The second room covers the medieval period, from the Byzantine solidus to Venetian ducats, Ottoman akçe and sultanis. Its central display features a 14th-century specimen of paper money from the Yuan dynasty in China — the first paper money in world history. The museum consultant Dr Anne McCants, a former Federal Reserve economist, told BBC History: "The Chinese discovery of paper money laid the foundations of modern monetary theory."

The third room — "Modern Europe" — follows the birth of central banking in the 17th to 19th centuries. The Banco Giro di Venezia (1619), the Bank of England (1694), the Banque de France (1800) and the Reichsbank (1876) are featured. The display cases highlight the plates, dies and casts used in paper money production. In one corner the "Sterling Story" exhibit traces the 1797 gold exit, the 1925 return to the gold standard, the 1931 exit, and the move to today's floating currency system.

The fourth room is dedicated to America. An important section of US monetary history extends from the founding of the First Bank of the United States in 1791 to the Federal Reserve Act of 1913. The museum also covers the 1914 establishment of the Dallas Federal Reserve Bank — special exhibits trace the federalisation of Texas oil, beef export and cotton trade. Confederate States of America banknotes from the Civil War give a history lesson on the limits of monetary union.

The fifth room is on the 20th-century hyperinflations: Weimar Germany's 100-trillion-mark note (1923), Hungary's pengo (1946), Zimbabwe's 100-trillion-dollar note (2008). Alongside this room a digital panel shows real-time inflation rates for every country. Türkiye's inflation history has its own sub-section — particularly the 1994 crisis and the post-2001 restructuring process.

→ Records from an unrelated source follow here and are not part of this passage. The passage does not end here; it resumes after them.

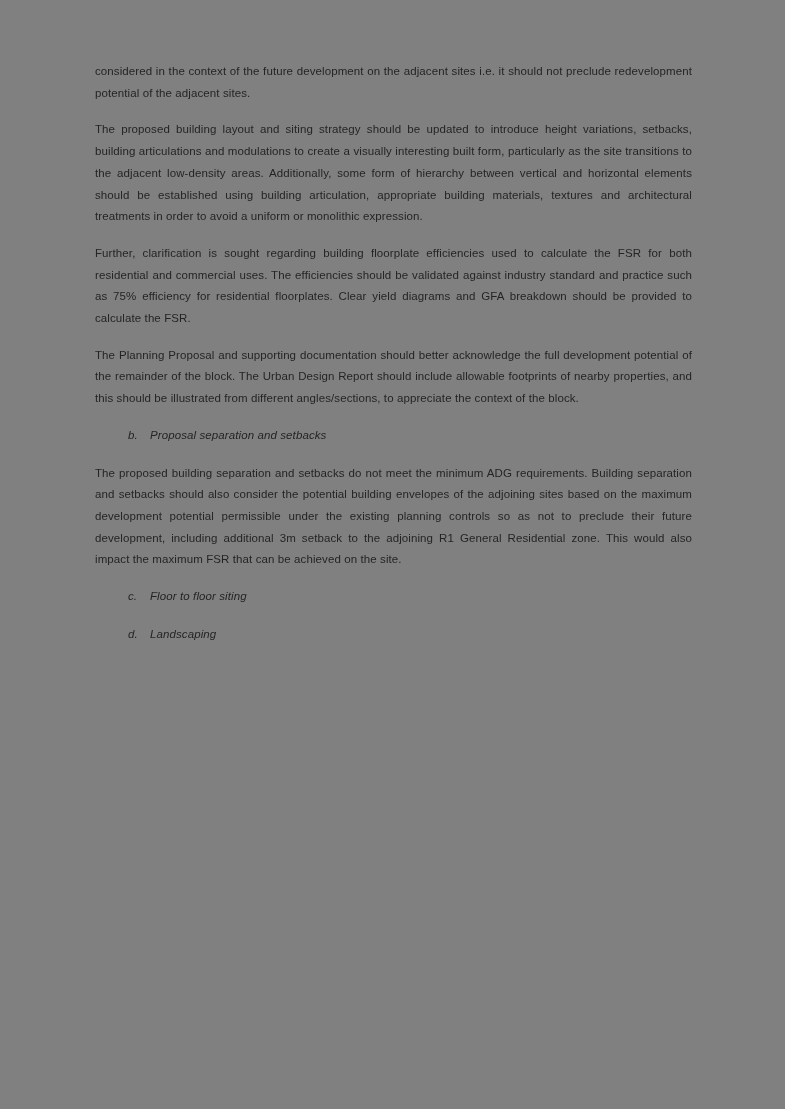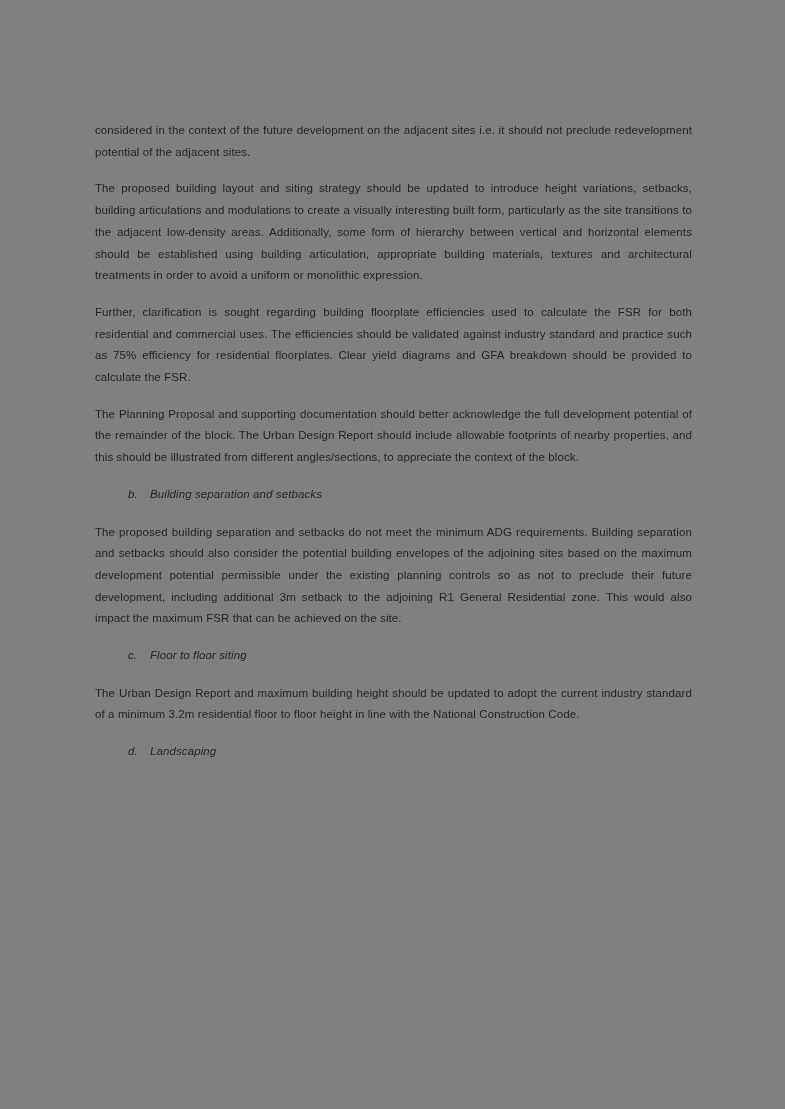"considered in the context of" .page-content { padding-top: 120px -> 61px }
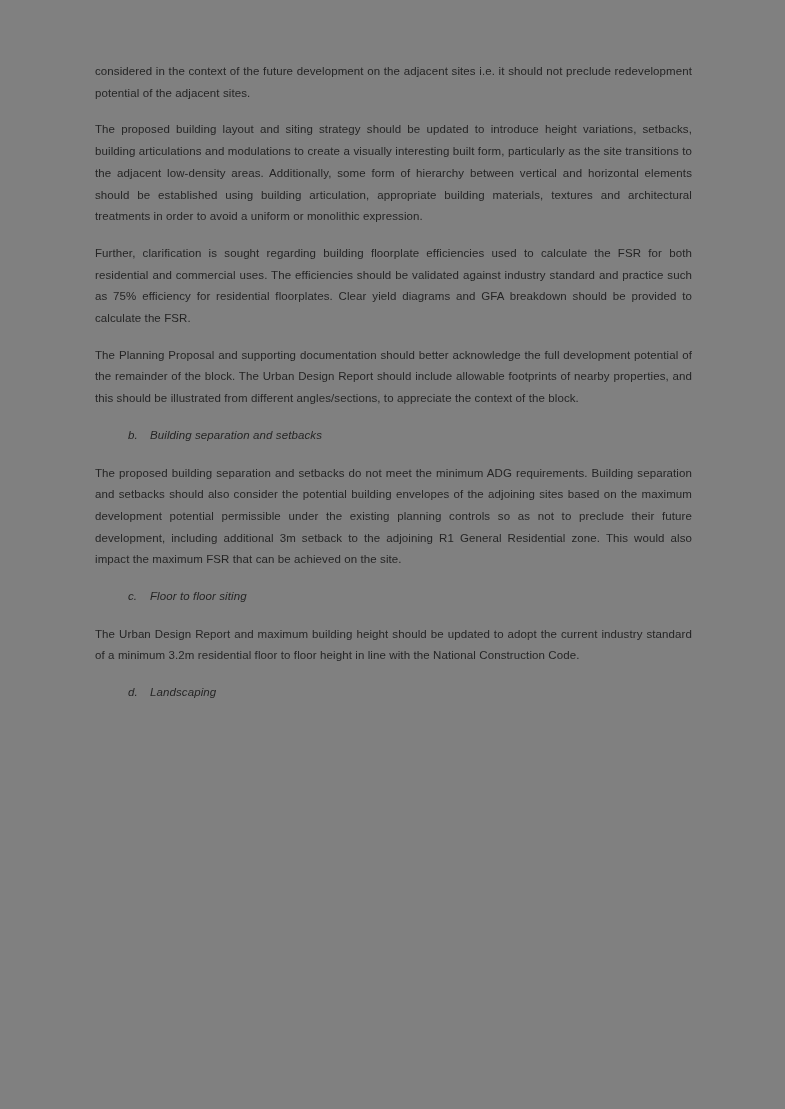"Building separation and setbacks" span.h-text { text: Building -> Proposal }
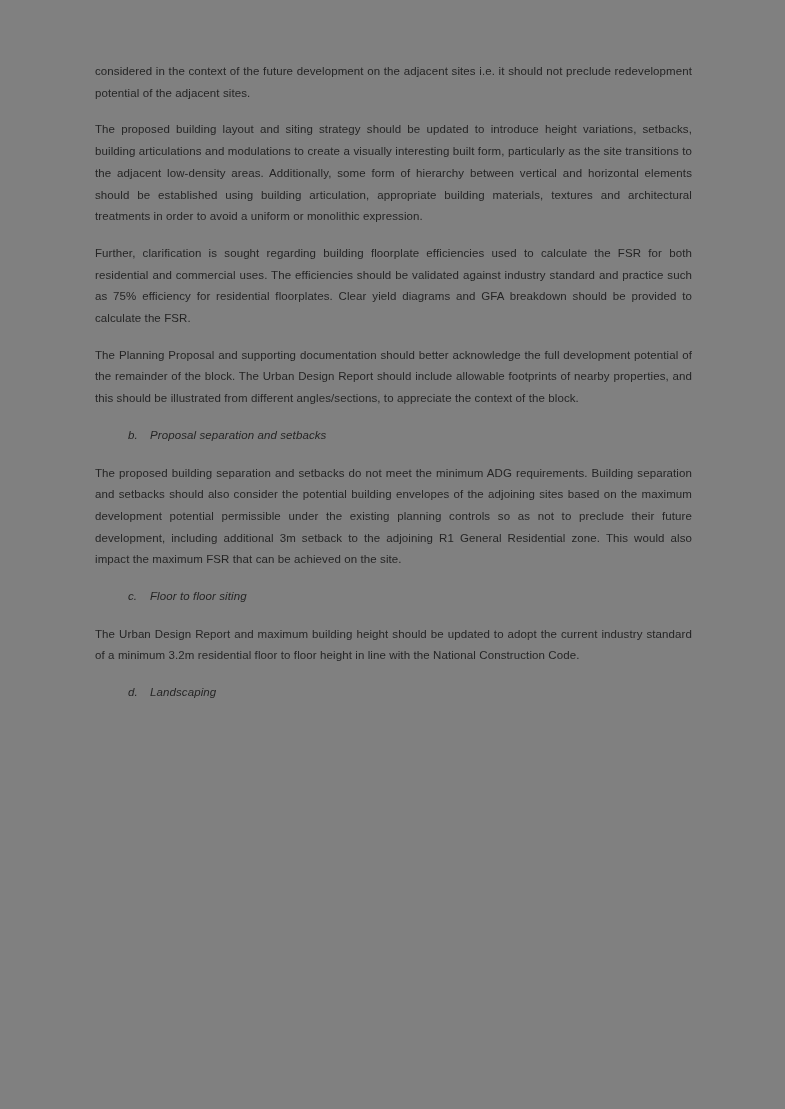"The Urban Design Report and" p.para { html: <p>The Urban Design Report and maximum building height should be updated to adopt the current industry standard of a minimum 3.2m residential floor to floor height in line with the National Construction Code.</p> -> none }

The sixth room is the newest addition: "The Digital Age of Money," opened in 2018 and updated in 2024. Display cases include early Bitcoin mining specimens from 2013, the first transaction on the Ethereum blockchain, and a Chinese digital yuan CBDC sample. The museum features an interactive panel that also maps the Federal Reserve's CBDC research work. This room's visitor count was twice that of the other rooms in 2024-2025.

Mo'Money's daily visitor numbers run from 350 to 450; the museum hosted a total of 87,000 visitors in 2025. Thirty per cent are student groups, 45 per cent are business travellers passing through, and 25 per cent are Dallas locals. Its education partner Southern Methodist University runs a course on economic history with the museum each semester. The course is held in the large meeting room which is closed to the public on Tuesday mornings.

Museum director Eric Hughes told Atlas Obscura: "Money is an object, but every piece carries a story. A Roman coin tells you about imperial expansion, a Reichsbank note about Germany after the First World War, a Bitcoin specimen about the aftermath of the 2008 global financial crisis." Hughes said the museum is planning a new addition for mid-2027 — under the heading "Climate and Money", tracing the financing of fossil fuels and the historical arc of green bonds.

Mo'Money sits within a comparable network across the Federal Reserve system — the Atlanta, Chicago, San Francisco and Cleveland Federal Reserve banks each have collections, but the Dallas collection is the largest and the oldest (founded in 1972, refurbished in 2008). The museum offers audio guides for visitors over 50 and a gamified app for high-school students. In monetary-history education, Mo'Money now ranks among the three most-visited museums in Texas.